Le 11 janvier 1793, le comité spécial dépose son rapport. Ce jour-là et au cours des séances suivantes, un à un, les articles du règlement sont étudiés, débattus et adoptés. C'est d'ailleurs pendant cet exercice que se déroule le célèbre débat sur les langues; le 23 janvier 1793, la Chambre statue sur la reconnaissance du français comme langue parlementaire.
Par ordre de la Chambre, le 27 mars 1793, ces articles de règlement sont compilés et publiés dans un recueil de règlements bilingue. Ce règlement s'inspire des us, des traditions et des pratiques des Communes anglaises. En 75 articles regroupés sous 14 chapitres, ces règles de procédure bas-canadiennes traitent, entre autres choses, du quorum, de l'orateur, des comités, des bills, des motions, etc4.
D'autres règles de procédure s'ajoutent peu à peu : on dénombre 79 articles en 1802, 100 en 1825 et 101 en 18375. Cependant, dans son essence, les règles de fonctionnement de la Chambre d'assemblée du Bas-Canada demeurent intactes jusqu'à la fin du régime constitutionnel de 1791. La question du quorum fait exception, celui-ci ayant été modifié à de multiples reprises au fil du temps6.
À titre comparatif, le Règlement de la Chambre d'assemblée du Haut-Canada connaît davantage de modifications : composé de 7 articles en 1792, il en compte 27 en 1802, 47 en 1825 et 64 en 1840. En revanche, au cours de la même période, les règles de procédure du Bas-Canada demeurent plus développées et plus restrictives que celles du Haut-Canada.
Règlement du Conseil spécial, 1838-1841
À Londres, le 10 février 1838, l'Acte pourvoyant à des mesures temporaires pour le gouvernement du Bas-Canada est sanctionné et vient suspendre la Constitution parlementaire de 17917. Par une proclamation en date du 27 mars 1838, le gouvernement colonial est remplacé par un régime d'exception limité à trois années.

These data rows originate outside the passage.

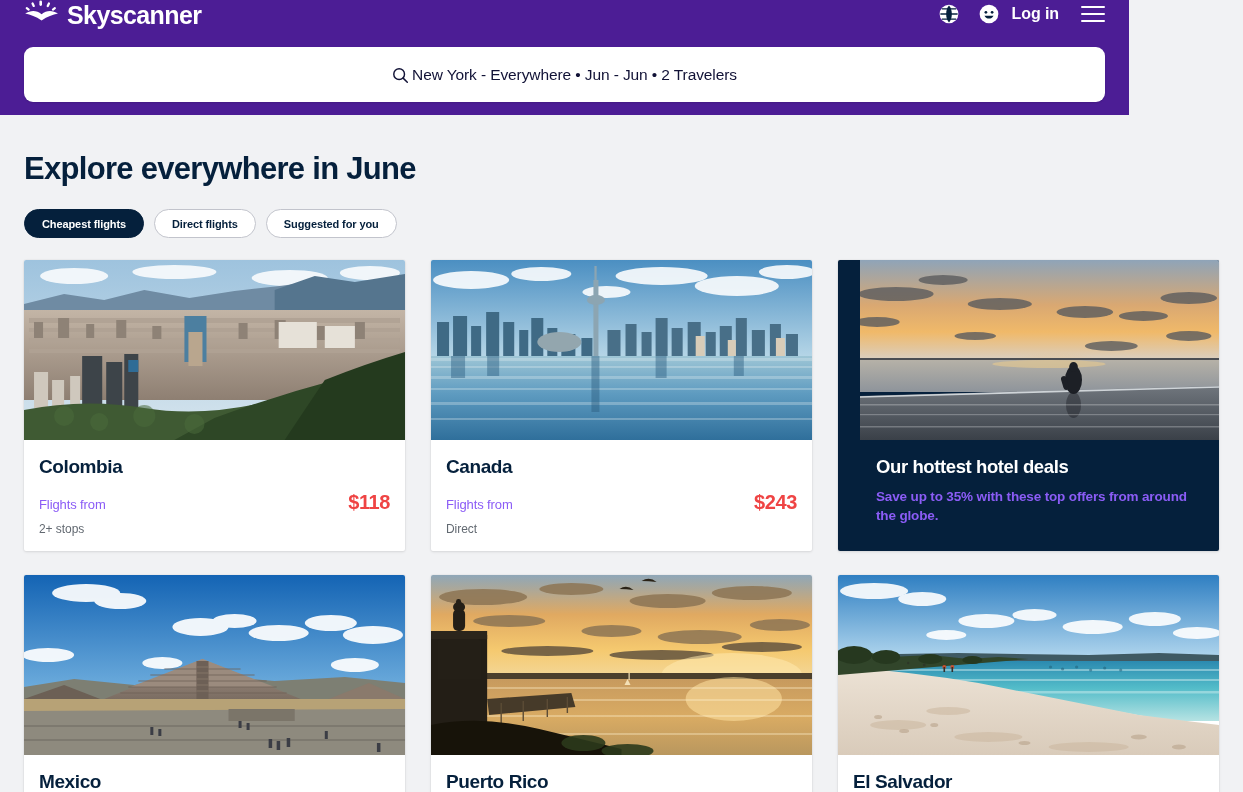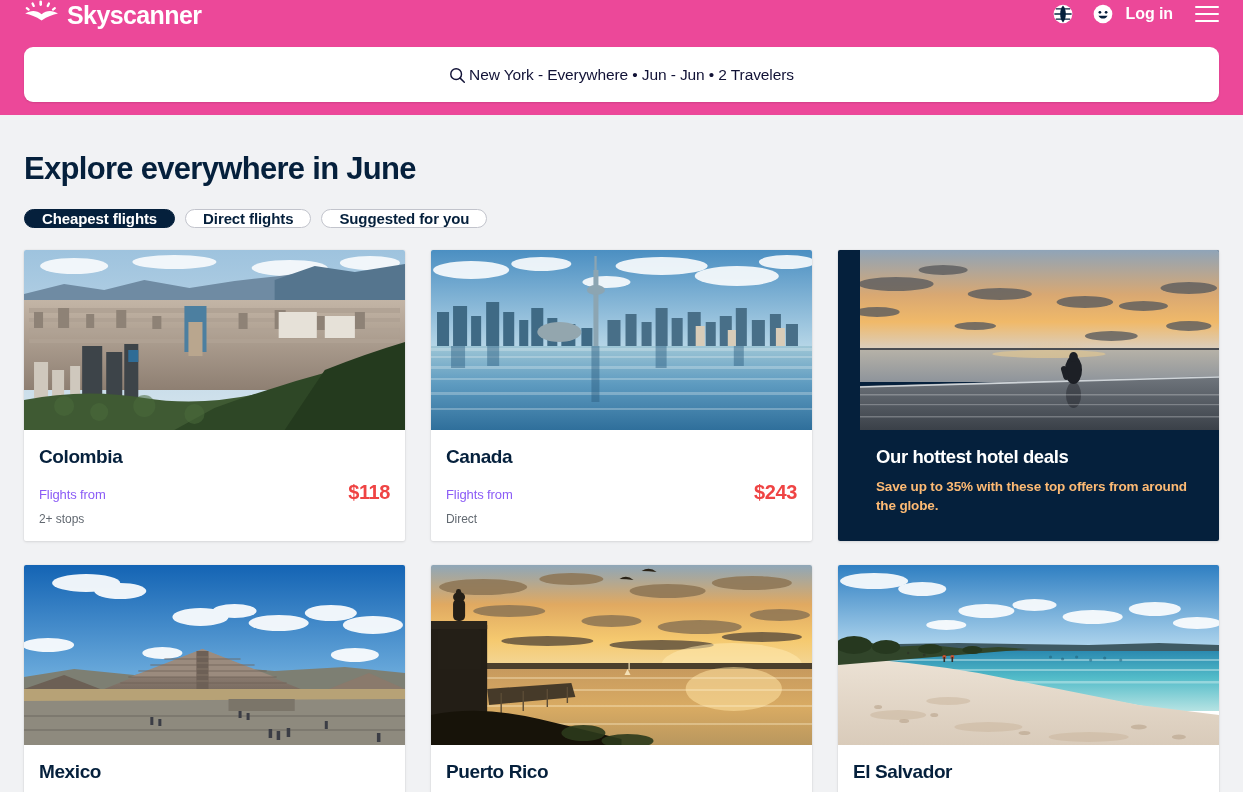--- a/index.html
+++ b/index.html
@@ -16,9 +16,9 @@
   
   .header {
     position: relative;
-    width: 1243px;
+    width: 1129px;
     height: 115px;
-    background: #ec4899;
+    background: #4c1d95;
   }
 
   .header-top {

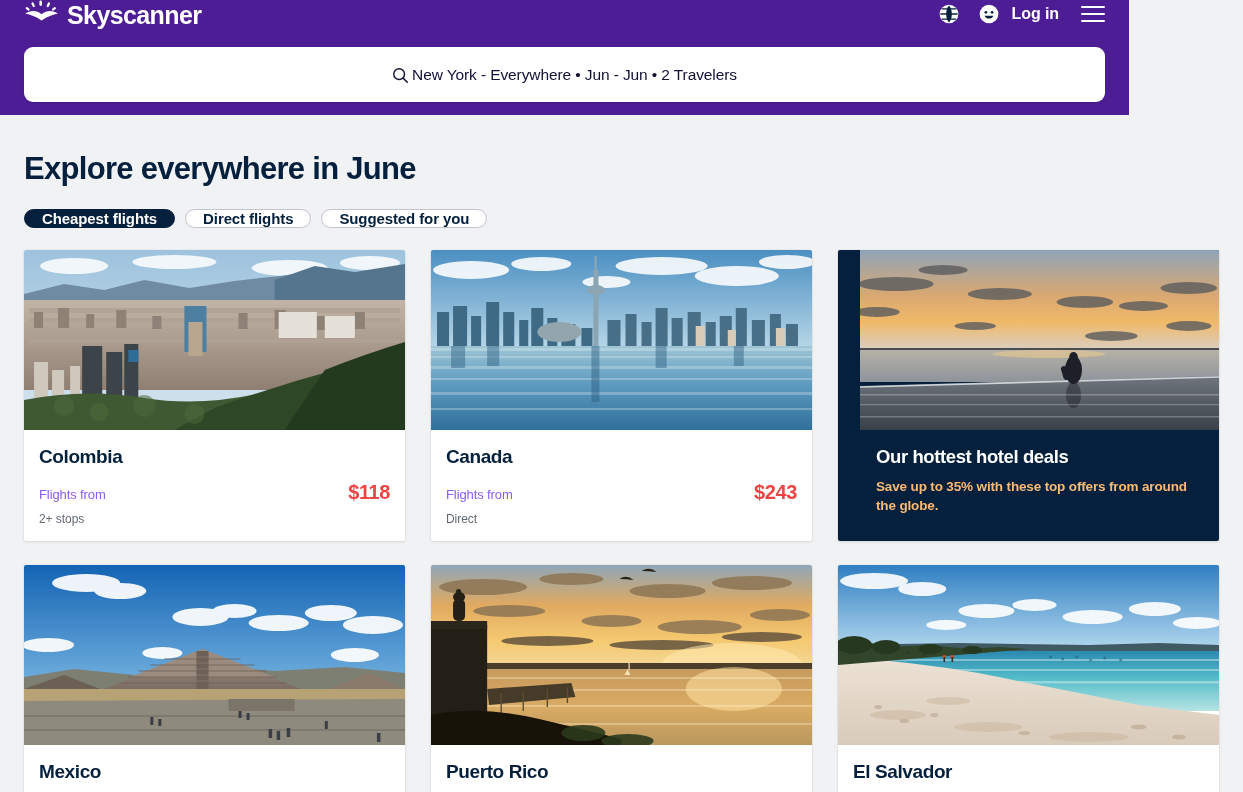--- a/index.html
+++ b/index.html
@@ -106,12 +106,12 @@
 
   .pill-row { display: flex; gap: 10px; margin-top: 22px; }
   .pill {
-    height: 19px;
+    height: 29px;
     padding: 0 17px;
     border-radius: 17px;
     display: flex;
     align-items: center;
-    font-size: 15px;
+    font-size: 11px;
     font-weight: 600;
     letter-spacing: -0.1px;
     white-space: nowrap;

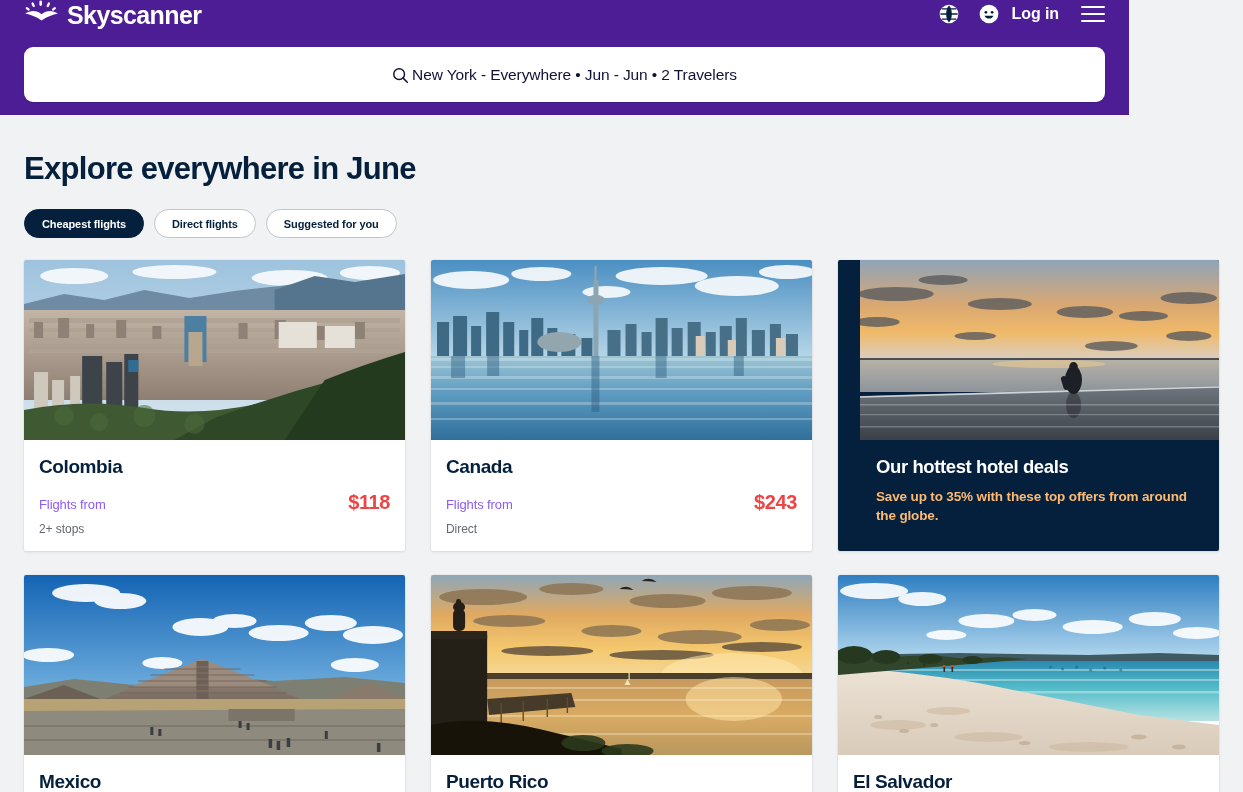--- a/index.html
+++ b/index.html
@@ -177,7 +177,7 @@
     line-height: 22px;
   }
   .promo-sub {
-    color: #fdba74;
+    color: #8b5cf6;
     font-size: 13.5px;
     font-weight: 600;
     letter-spacing: -0.15px;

Pour voir aux affaires publiques, le gouverneur intérimaire John Colborne assermente 22 conseillers le 18 avril 1838. Deux jours plus tard, le Conseil spécial adopte 25 articles de règlement pour régir son fonctionnement8. Des suspensions au règlement peuvent néanmoins être proposées, par deux conseillers, pour répondre à certaines circonstances9.
Règlement à l'Assemblée législative de la province du Canada, 1841-1867
Pour régir le déroulement de leurs travaux législatifs, les députés adoptent les Règles et règlements pour le gouvernement de l'Assemblée législative le 19 juin 1841. Dans la forme et dans le fond, ces règles ressemblent de près à la procédure en usage précédemment à la Chambre d'assemblée du Bas-Canada10.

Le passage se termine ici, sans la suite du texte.